山形県の最上川で29日朝にかけて降り続いた大雨は、コメどころ山形県を直撃した。
最上川が3カ所にわたって氾濫した大石田町。川沿いに広がる豊田地区では、コメ専業農家の青藤庫治(あおとう・こうじ)さん(73)が疲れ切った表情を浮かべ、「ここで生まれ育ったが、こんな大雨は初めてだ。2年前の大雨でも、ここは大丈夫だったのに」と悔しがった。
約1ヘクタールの水田を営む青藤さん。水につかった水田を眺め、「コメが心配だ。まだ花芽が咲く時期ではないので、大丈夫だと思うのだが…。何とか持ちこたえてほしい」と言葉少なに話した。

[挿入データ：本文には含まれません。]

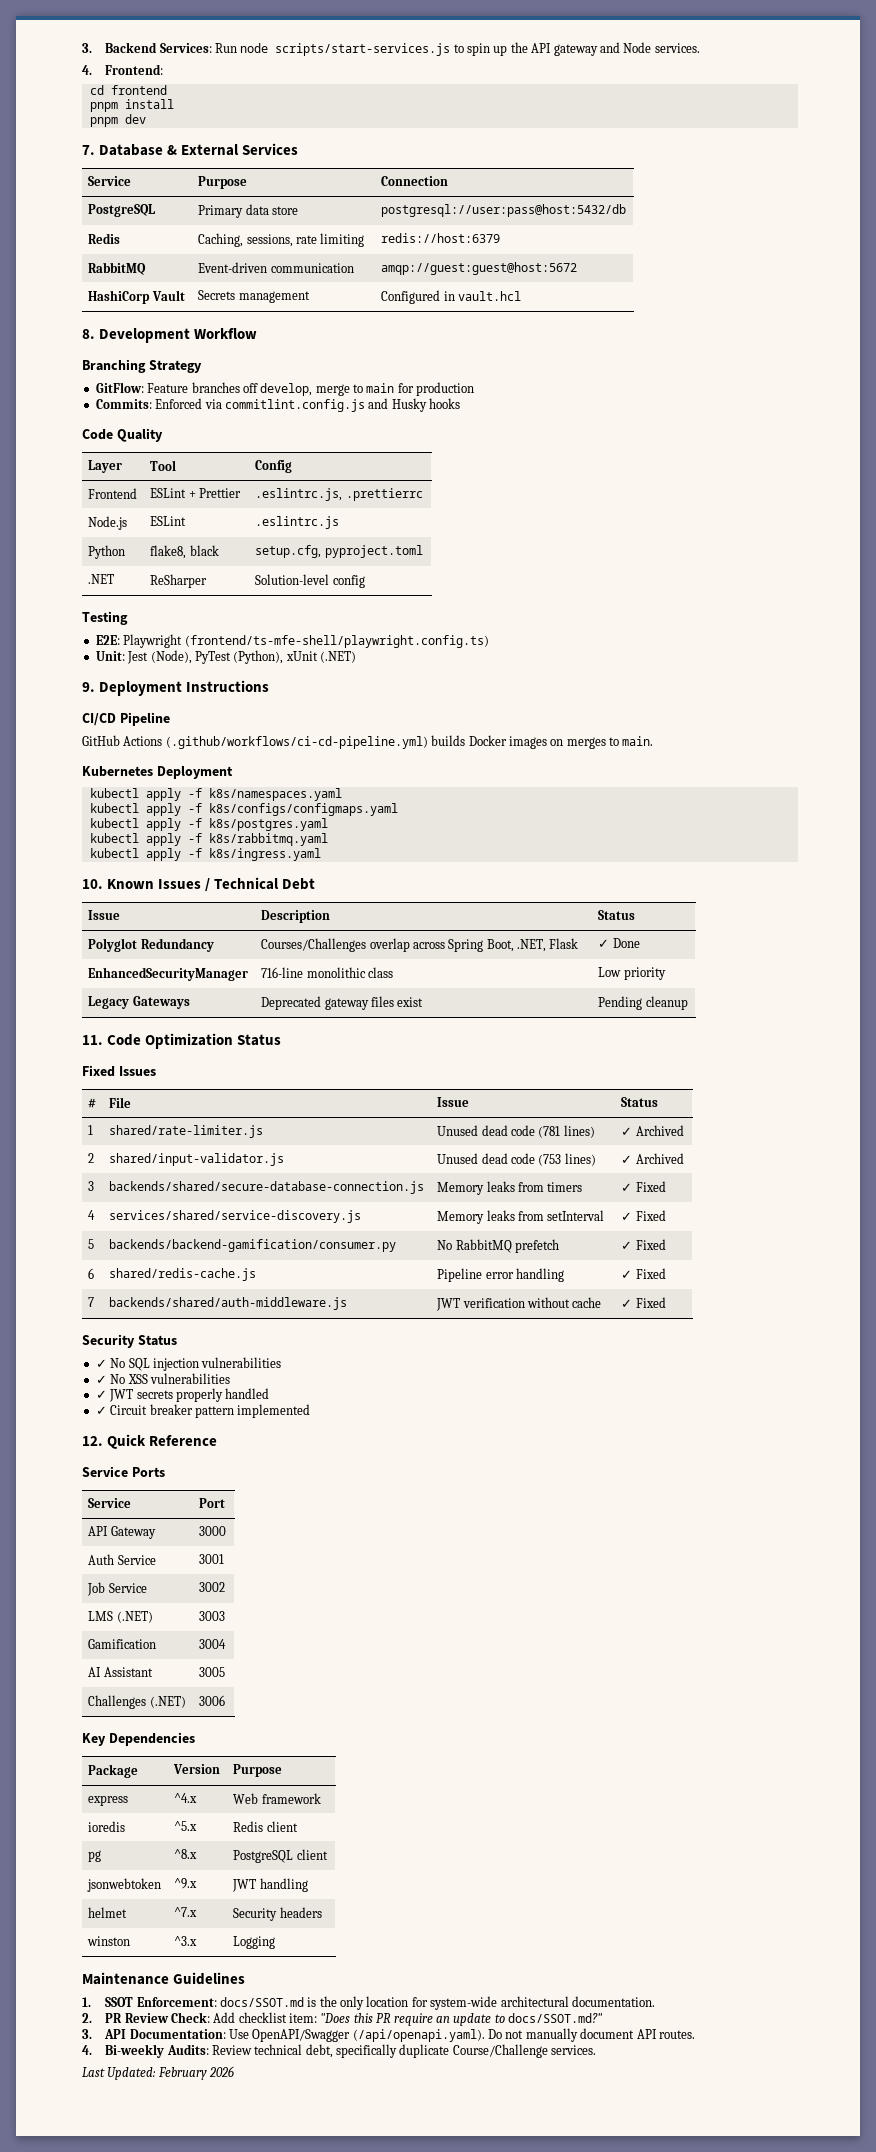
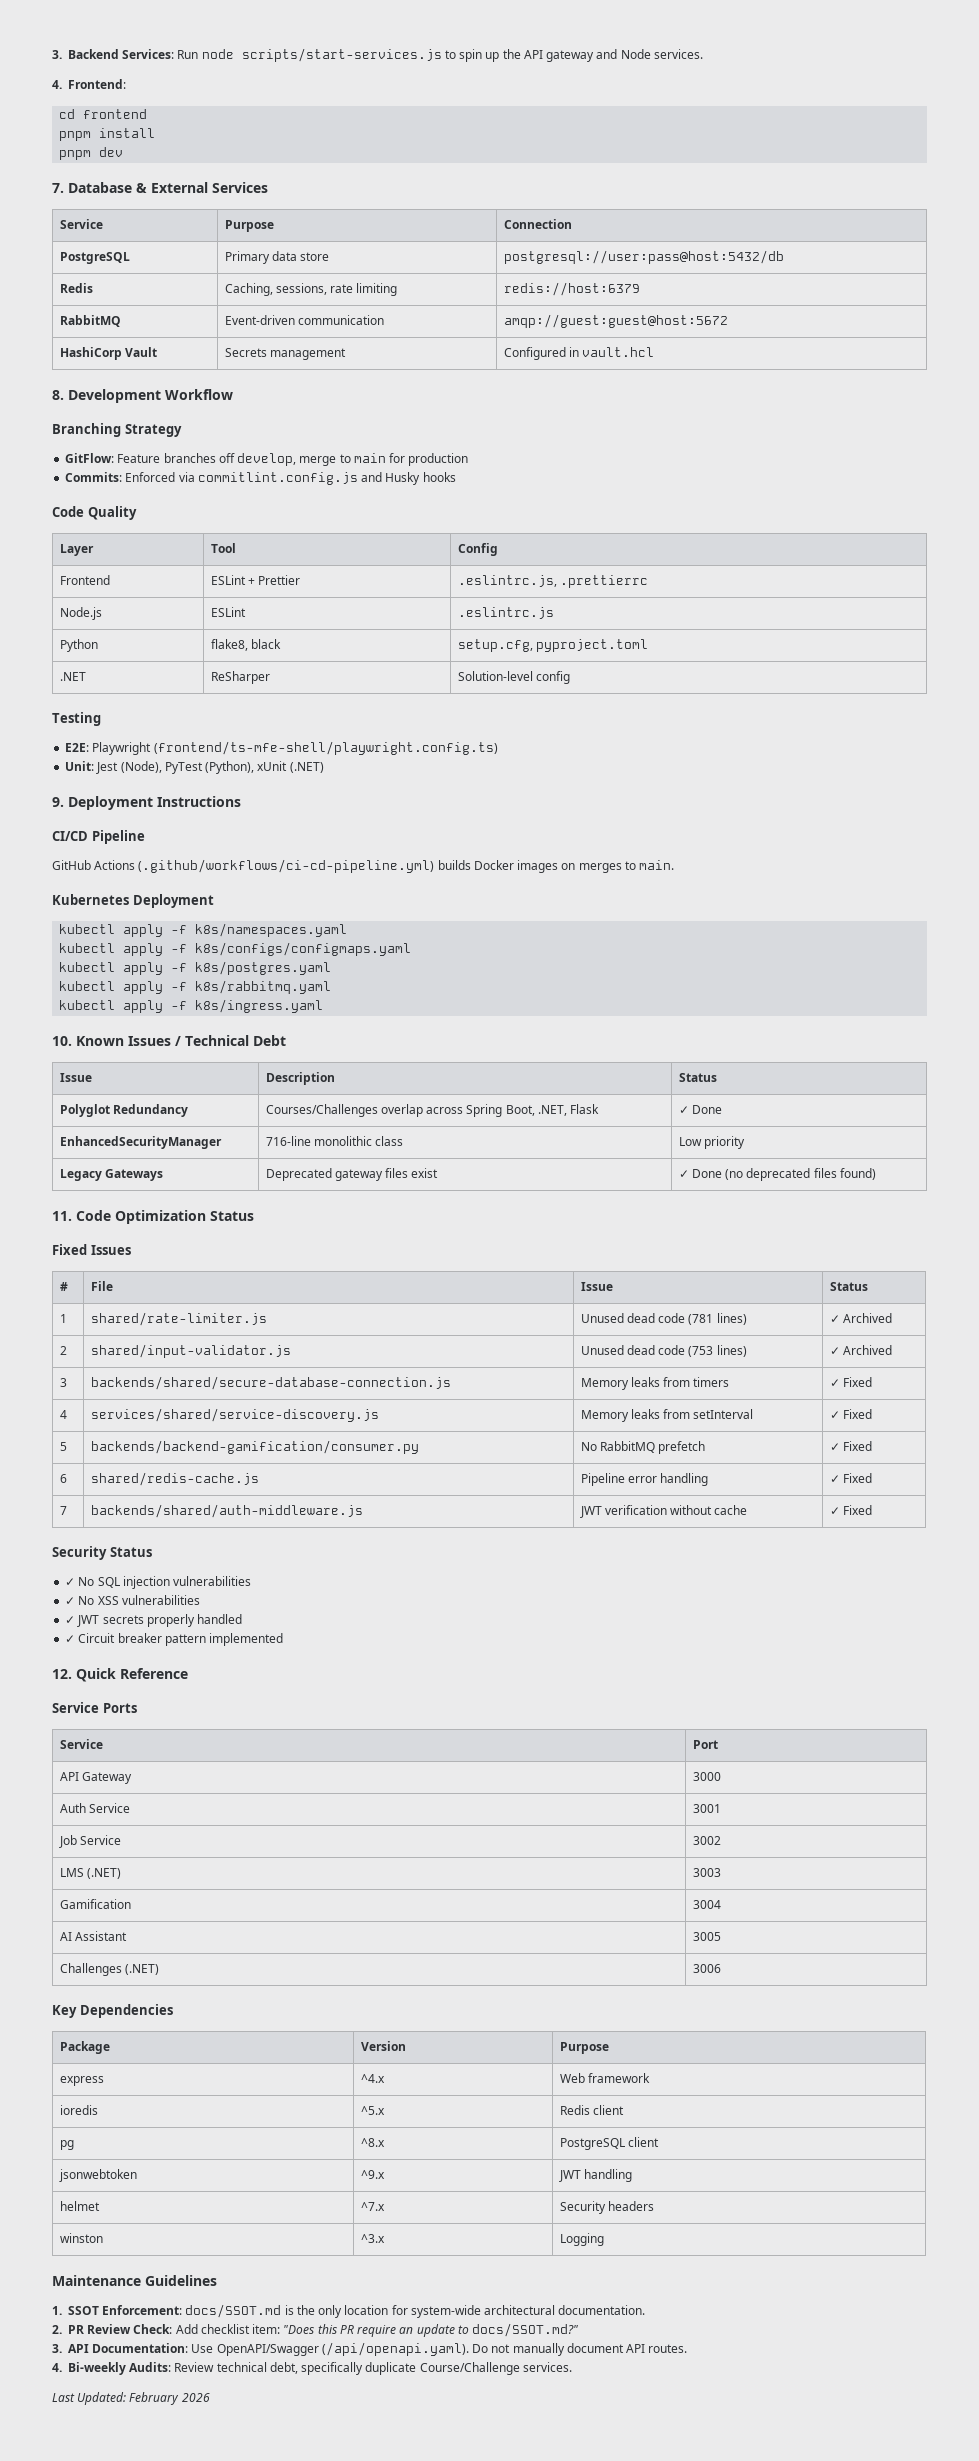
- Legacy Gateways | Deprecated gateway files exist | Pending cleanup
+ Legacy Gateways | Deprecated gateway files exist | ✓ Done (no deprecated files found)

同地区は、コメだけでなくソバの産地でもある。地区でソバ畑を営む草刈歩(あゆみ)さん(39)は「朝、見てきたら、畑は全部冠水していた」と、がっくり。畑に植えるソバは水に弱く、再度まくには、2倍の資金が必要になるという。「ソバは全部だめでしょう」と、力なく続けた。
草刈さん方はコメも作っており、夫の一将(かずゆき)さん(38)は「水が引いてみないと分からないが、コメがいったい、どうなるのか難しいところだ」と話した。